2. 2024 and 2025 outlook
Our 2024 F1 operating EBITDA is largely unchanged at $860m (+13% y/y). We expect growth next year to be driven by: 1) the return of the Emilia Romagna and China GPs; 2) increased sales for the Las Vegas GP - primarily on pricing – against limited expense growth as year 1 costs are lapped; 3) contract escalators for Media Rights and Sponsorship, along with new partners, some of which have already been announced such as Puma; and 4) new Media Rights agreements in Spain (assume a 1.25x step-up in AAV) and the MENA region (1.33x step-up). For 2025, we estimate a more modest EBITDA increase to $922m (+7%), though see risk to upside. Our out-year forecast has a stable mix of 24 races, contractual growth at Media Rights and Sponsorships, a limited number of incremental sponsors, and the benefit of a more material step-up in average annual value (+1.5x) for a new media agreement in France with Canal+.
Investment Thesis
FWONK’s core asset, Formula 1, stands to benefit from several tailwinds, including inflation in sports media rights, a potentially longer race calendar, and better monetization of sponsorship, hospitality, merchandising, and digital.
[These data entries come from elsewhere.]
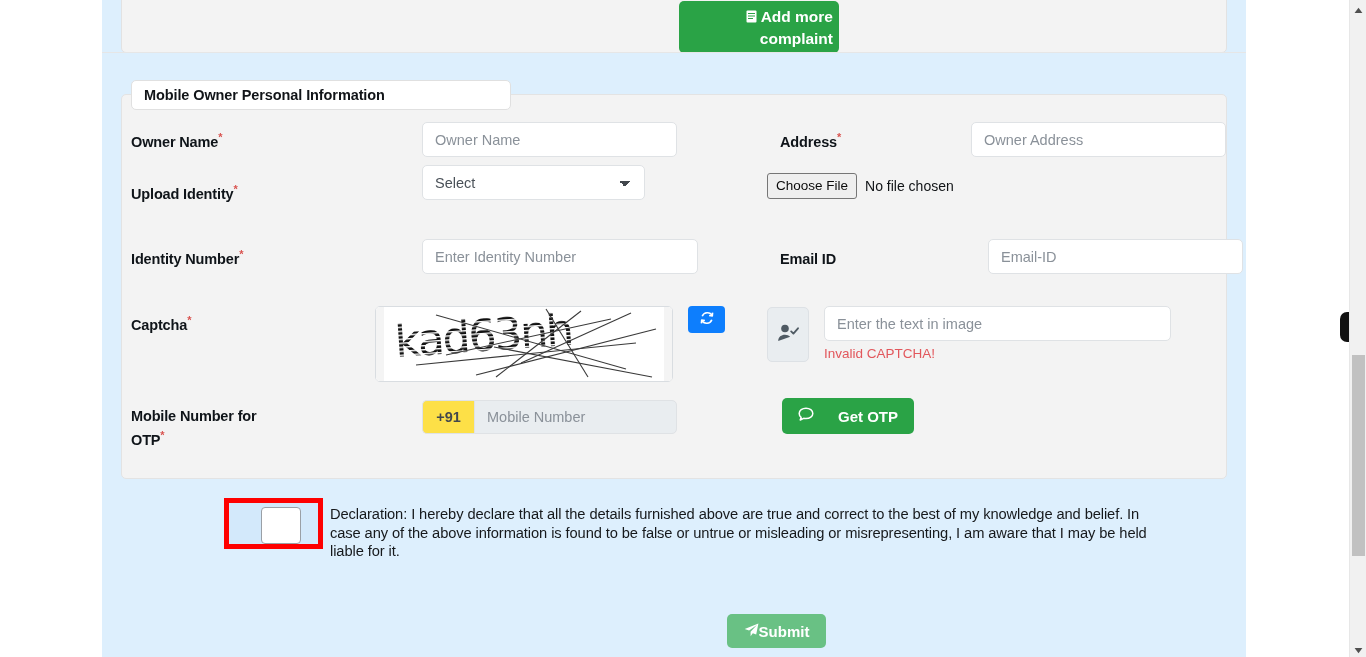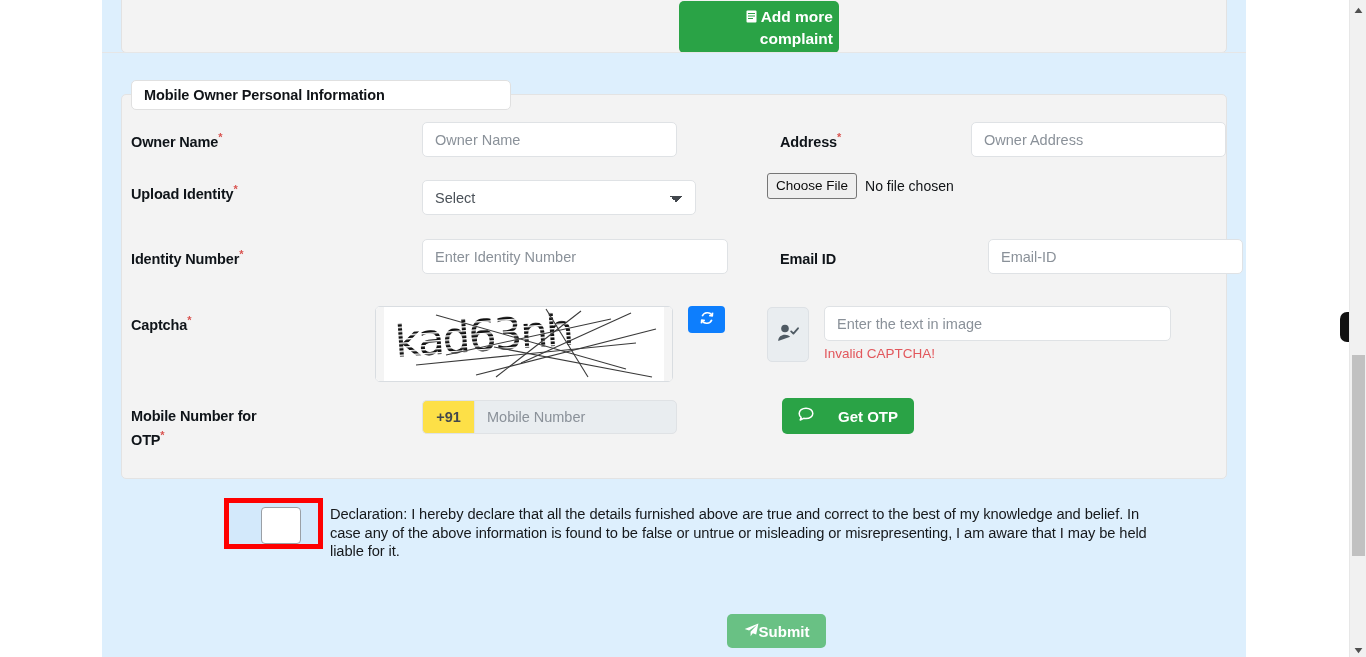--- a/index.html
+++ b/index.html
@@ -337,7 +337,7 @@
     <div class="lbl" style="left:29px; top:183px;">
       <span>Upload Identity</span><span class="req">*</span>
     </div>
-    <select class="fld" style="left:320px; top:180px; width:274px;">
+    <select class="fld" style="left:320px; top:165px; width:223px;">
       <option>Select</option>
     </select>
 

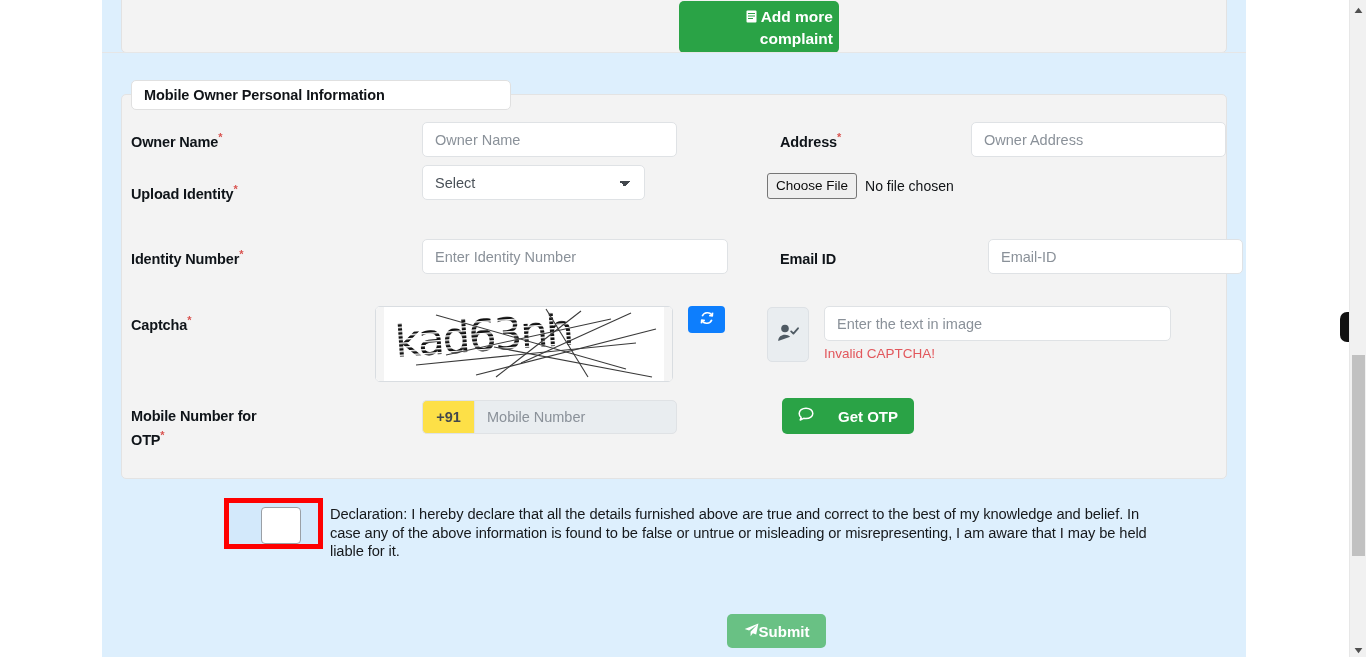--- a/index.html
+++ b/index.html
@@ -349,7 +349,7 @@
     <div class="lbl" style="left:29px; top:248px;">
       <span>Identity Number</span><span class="req">*</span>
     </div>
-    <input class="fld" style="left: 320px; top: 239px; width: 306px;" type="text" placeholder="Enter Identity Number">
+    <input class="fld" style="left: 320px; top: 239px; width: 276px;" type="text" placeholder="Enter Identity Number">
 
     <div class="lbl" style="left:678px; top:248px;">
       <span>Email ID</span><span class="req"></span>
Management has also secured broad support from the race teams for structural changes likely to improve the on-track product and raise the sport’s brand value. Following a reattribution of assets/ liabilities among Liberty Media tracking stocks, FWON operates as an F1 pure-play with ample liquidity to deploy toward capital returns and/or adjacent assets.
Valuation
We establish a Dec 2024 price target of $86 (vs. a Dec 23 price target of $78 prior). To derive our PT, we continue to apply a 25x multiple, now against our 2025E FWONK LFCF, and then add in the market value of the company’s equity positions and cash. A 25x multiple is a slight discount to current forward valuation, though roughly in-line to where the stock has traded over the prior six months. Our valuation equates to a ~23x multiple on our 2025E adj. EBITDA. We believe a premium multiple relative to other Live Entertainment stocks is appropriate given the racing series multi-year contracted revenue stream (which provides greater visibility) and greater free cash flow conversion.